Carolina Torreblanca

University of Pennsylvania

Global Development: Intermediate Topics in Politics, Policy, and Data

PSCI 3200 - Spring 2026

Agenda


  1. Where does data come from? (Sampling)
  2. What makes a sample trustworthy? (Representativeness)
  3. How much should we trust any one estimate? (Uncertainty)
  4. Reading regression output with confidence

Where Does Data Come From?

Population vs. Sample


Population: every unit we care about

  • All countries, all voters, all households in a district

Sample: the subset we actually observe

  • 80 countries with available data, 1,200 survey respondents


The goal of statistics: learn about the population from the sample.

Sampling Methods


  • Random sample: every unit has a known probability of being selected
  • Stratified sample: divide population into groups, sample from each
  • Convenience sample: whoever is easiest to reach
  • Census: observe the entire population (rare and expensive)

How Sampling Goes Wrong


Examples from development research:

  • Survey only urban areas → miss rural poverty
  • Phone surveys → miss people without phones
  • Only villages near roads → miss remote populations
  • Household surveys → miss homeless, displaced, migrant populations
  • Voluntary response → people with strong opinions over-represented

Representativeness

What Makes a Sample Representative?


A sample is representative when its characteristics match the population’s characteristics.

  • If 60% of the population is rural, ~60% of the sample should be rural
  • If the average income is $2,000, the sample average should be close to $2,000
  • This happens naturally with random sampling — but not with convenience samples

Simulation: Representative vs. Biased Samples

Show code
library(ggplot2)

set.seed(42)

# Create a "population" of 10,000 people
population <- data.frame(
  income = c(rlnorm(7000, log(1500), 0.8),  # rural: lower income
             rlnorm(3000, log(5000), 0.6)),  # urban: higher income
  type = c(rep("Rural", 7000), rep("Urban", 3000))
)

# Random sample (representative)
random_sample <- population[sample(1:10000, 200), ]

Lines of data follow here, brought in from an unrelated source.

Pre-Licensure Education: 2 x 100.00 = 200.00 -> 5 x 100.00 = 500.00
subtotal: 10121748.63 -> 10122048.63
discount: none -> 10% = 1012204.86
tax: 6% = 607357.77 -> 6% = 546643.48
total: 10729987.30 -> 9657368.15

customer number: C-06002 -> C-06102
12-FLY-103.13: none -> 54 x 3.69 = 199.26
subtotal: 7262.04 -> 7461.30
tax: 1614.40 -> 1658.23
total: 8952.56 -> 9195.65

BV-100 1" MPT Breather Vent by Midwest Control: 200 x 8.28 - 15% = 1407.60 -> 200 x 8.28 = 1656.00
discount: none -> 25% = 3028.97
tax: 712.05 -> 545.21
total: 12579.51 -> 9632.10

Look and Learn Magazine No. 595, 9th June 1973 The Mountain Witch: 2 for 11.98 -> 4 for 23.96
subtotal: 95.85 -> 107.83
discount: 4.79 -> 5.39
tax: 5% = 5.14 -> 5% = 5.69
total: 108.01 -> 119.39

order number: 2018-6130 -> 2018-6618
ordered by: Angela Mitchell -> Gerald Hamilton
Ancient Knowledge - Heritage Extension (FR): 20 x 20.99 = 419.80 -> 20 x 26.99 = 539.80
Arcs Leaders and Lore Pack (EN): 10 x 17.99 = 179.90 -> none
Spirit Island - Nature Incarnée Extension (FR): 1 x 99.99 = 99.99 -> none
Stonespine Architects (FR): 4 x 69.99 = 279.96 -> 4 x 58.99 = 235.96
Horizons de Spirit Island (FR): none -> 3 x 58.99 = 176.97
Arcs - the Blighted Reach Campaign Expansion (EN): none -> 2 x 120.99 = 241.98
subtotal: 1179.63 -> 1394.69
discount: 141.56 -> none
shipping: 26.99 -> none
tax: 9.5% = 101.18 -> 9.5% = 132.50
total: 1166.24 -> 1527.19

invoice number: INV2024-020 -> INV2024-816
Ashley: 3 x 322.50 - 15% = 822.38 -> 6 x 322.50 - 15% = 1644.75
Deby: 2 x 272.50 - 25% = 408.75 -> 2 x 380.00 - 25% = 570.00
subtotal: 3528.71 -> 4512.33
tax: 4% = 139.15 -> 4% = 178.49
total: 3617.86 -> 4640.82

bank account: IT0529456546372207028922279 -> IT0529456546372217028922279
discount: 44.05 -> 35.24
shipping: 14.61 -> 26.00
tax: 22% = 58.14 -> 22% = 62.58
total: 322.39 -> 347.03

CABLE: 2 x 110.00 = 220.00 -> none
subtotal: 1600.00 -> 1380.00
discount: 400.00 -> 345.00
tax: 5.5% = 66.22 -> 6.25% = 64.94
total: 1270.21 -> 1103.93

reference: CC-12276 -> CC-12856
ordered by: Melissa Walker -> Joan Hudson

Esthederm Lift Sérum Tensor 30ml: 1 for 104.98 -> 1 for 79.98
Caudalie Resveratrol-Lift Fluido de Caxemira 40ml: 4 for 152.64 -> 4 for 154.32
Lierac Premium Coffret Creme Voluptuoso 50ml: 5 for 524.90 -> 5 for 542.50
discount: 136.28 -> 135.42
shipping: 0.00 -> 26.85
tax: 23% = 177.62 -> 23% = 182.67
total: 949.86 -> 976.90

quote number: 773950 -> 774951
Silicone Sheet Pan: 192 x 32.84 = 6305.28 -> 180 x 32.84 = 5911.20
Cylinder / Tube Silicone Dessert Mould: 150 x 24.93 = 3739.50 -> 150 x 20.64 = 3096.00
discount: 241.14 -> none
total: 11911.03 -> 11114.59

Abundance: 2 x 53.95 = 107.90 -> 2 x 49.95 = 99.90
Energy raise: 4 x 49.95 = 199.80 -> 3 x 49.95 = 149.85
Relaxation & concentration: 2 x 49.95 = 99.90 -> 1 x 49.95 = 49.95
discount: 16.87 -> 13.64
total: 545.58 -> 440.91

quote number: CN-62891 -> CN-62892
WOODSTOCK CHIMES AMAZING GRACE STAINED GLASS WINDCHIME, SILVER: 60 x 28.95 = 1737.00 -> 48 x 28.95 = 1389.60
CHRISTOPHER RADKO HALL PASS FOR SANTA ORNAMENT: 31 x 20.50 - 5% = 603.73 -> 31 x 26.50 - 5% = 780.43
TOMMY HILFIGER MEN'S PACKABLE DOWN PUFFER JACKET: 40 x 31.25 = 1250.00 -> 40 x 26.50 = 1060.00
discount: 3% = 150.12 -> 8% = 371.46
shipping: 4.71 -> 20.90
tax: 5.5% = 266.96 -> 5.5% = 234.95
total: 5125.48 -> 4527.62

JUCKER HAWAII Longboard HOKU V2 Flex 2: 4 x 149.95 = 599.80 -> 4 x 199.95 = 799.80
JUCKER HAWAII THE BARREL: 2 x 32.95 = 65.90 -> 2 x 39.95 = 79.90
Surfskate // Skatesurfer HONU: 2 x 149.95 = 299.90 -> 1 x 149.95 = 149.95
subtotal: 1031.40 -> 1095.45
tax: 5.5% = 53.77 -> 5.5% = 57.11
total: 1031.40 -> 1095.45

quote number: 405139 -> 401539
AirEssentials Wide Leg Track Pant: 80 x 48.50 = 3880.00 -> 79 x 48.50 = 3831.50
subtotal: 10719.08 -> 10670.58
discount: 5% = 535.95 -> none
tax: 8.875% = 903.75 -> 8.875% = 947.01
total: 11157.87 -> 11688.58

# Biased sample (only urban)
urban_only <- population[population$type == "Urban", ]
biased_sample <- urban_only[sample(1:nrow(urban_only), 200), ]

pop_mean <- mean(population$income)
random_mean <- mean(random_sample$income)
biased_mean <- mean(biased_sample$income)

samples <- rbind(
  data.frame(income = random_sample$income, sample = paste0("Random sample\n(mean = $", round(random_mean), ")")),
  data.frame(income = biased_sample$income, sample = paste0("Urban-only sample\n(mean = $", round(biased_mean), ")"))
)

ggplot(samples, aes(x = income)) +
  geom_histogram(fill = "#011F5B", alpha = 0.7, bins = 30, color = "white") +
  geom_vline(xintercept = pop_mean, color = "red", linewidth = 1.2, linetype = "dashed") +
  facet_wrap(~sample, scales = "free_y") +
  annotate("label", x = pop_mean, y = Inf, vjust = 2,
           label = paste0("Population mean = $", round(pop_mean)),
           color = "red", size = 4) +
  labs(x = "Income ($)", y = "Count",
       title = "Same population, different sampling strategies") +
  theme_minimal(base_size = 16) +
  scale_x_continuous(labels = scales::comma)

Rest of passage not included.